Supplied data —

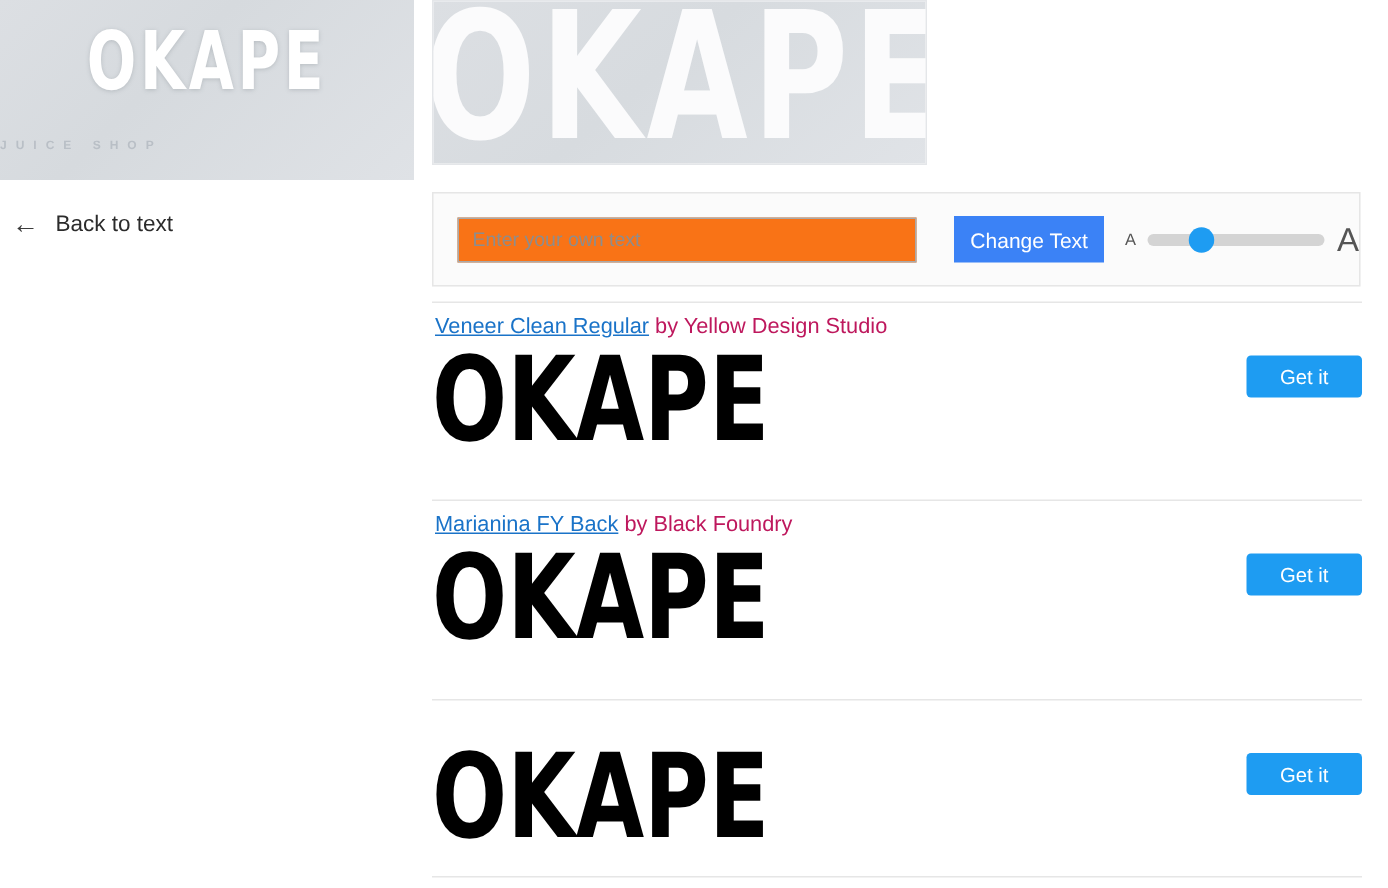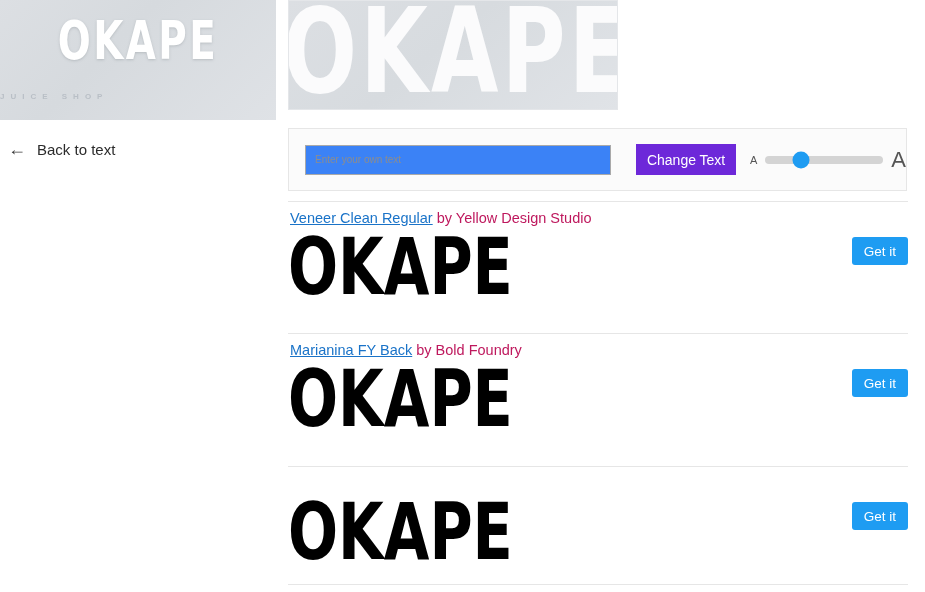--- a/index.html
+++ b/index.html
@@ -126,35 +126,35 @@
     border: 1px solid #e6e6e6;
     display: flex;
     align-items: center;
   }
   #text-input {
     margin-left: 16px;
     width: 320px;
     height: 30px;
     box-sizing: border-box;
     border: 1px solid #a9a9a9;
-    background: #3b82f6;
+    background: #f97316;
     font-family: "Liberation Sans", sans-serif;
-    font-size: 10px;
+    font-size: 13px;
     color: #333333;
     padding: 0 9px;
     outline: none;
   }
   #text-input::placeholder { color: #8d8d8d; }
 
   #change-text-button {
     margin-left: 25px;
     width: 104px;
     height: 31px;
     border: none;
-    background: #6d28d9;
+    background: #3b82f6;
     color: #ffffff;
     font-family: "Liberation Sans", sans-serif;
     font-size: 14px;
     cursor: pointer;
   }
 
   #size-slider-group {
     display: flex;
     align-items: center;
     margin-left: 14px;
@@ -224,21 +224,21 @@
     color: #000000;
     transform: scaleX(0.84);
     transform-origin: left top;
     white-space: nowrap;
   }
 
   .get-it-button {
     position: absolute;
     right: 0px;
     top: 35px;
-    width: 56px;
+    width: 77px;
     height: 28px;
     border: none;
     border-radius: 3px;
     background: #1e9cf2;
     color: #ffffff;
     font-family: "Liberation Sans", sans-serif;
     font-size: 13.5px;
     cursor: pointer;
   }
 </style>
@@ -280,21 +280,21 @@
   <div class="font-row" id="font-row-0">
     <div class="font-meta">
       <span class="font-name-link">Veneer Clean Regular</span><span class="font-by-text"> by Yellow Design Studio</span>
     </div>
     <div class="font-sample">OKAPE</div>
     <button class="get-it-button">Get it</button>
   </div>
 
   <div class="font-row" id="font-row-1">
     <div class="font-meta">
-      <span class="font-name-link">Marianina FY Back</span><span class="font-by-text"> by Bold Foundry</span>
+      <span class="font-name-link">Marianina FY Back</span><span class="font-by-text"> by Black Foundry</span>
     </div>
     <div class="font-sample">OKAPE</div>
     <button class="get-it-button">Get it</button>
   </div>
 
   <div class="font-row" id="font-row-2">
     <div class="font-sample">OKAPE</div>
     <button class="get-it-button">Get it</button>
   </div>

Task directions — Lines that hold the word "size" are the ones to copy from the entries above.

Solved exercise —
-    font-size: 10px;
+    font-size: 13px;
     font-size: 14px;
   #size-slider-group {
     font-size: 13.5px;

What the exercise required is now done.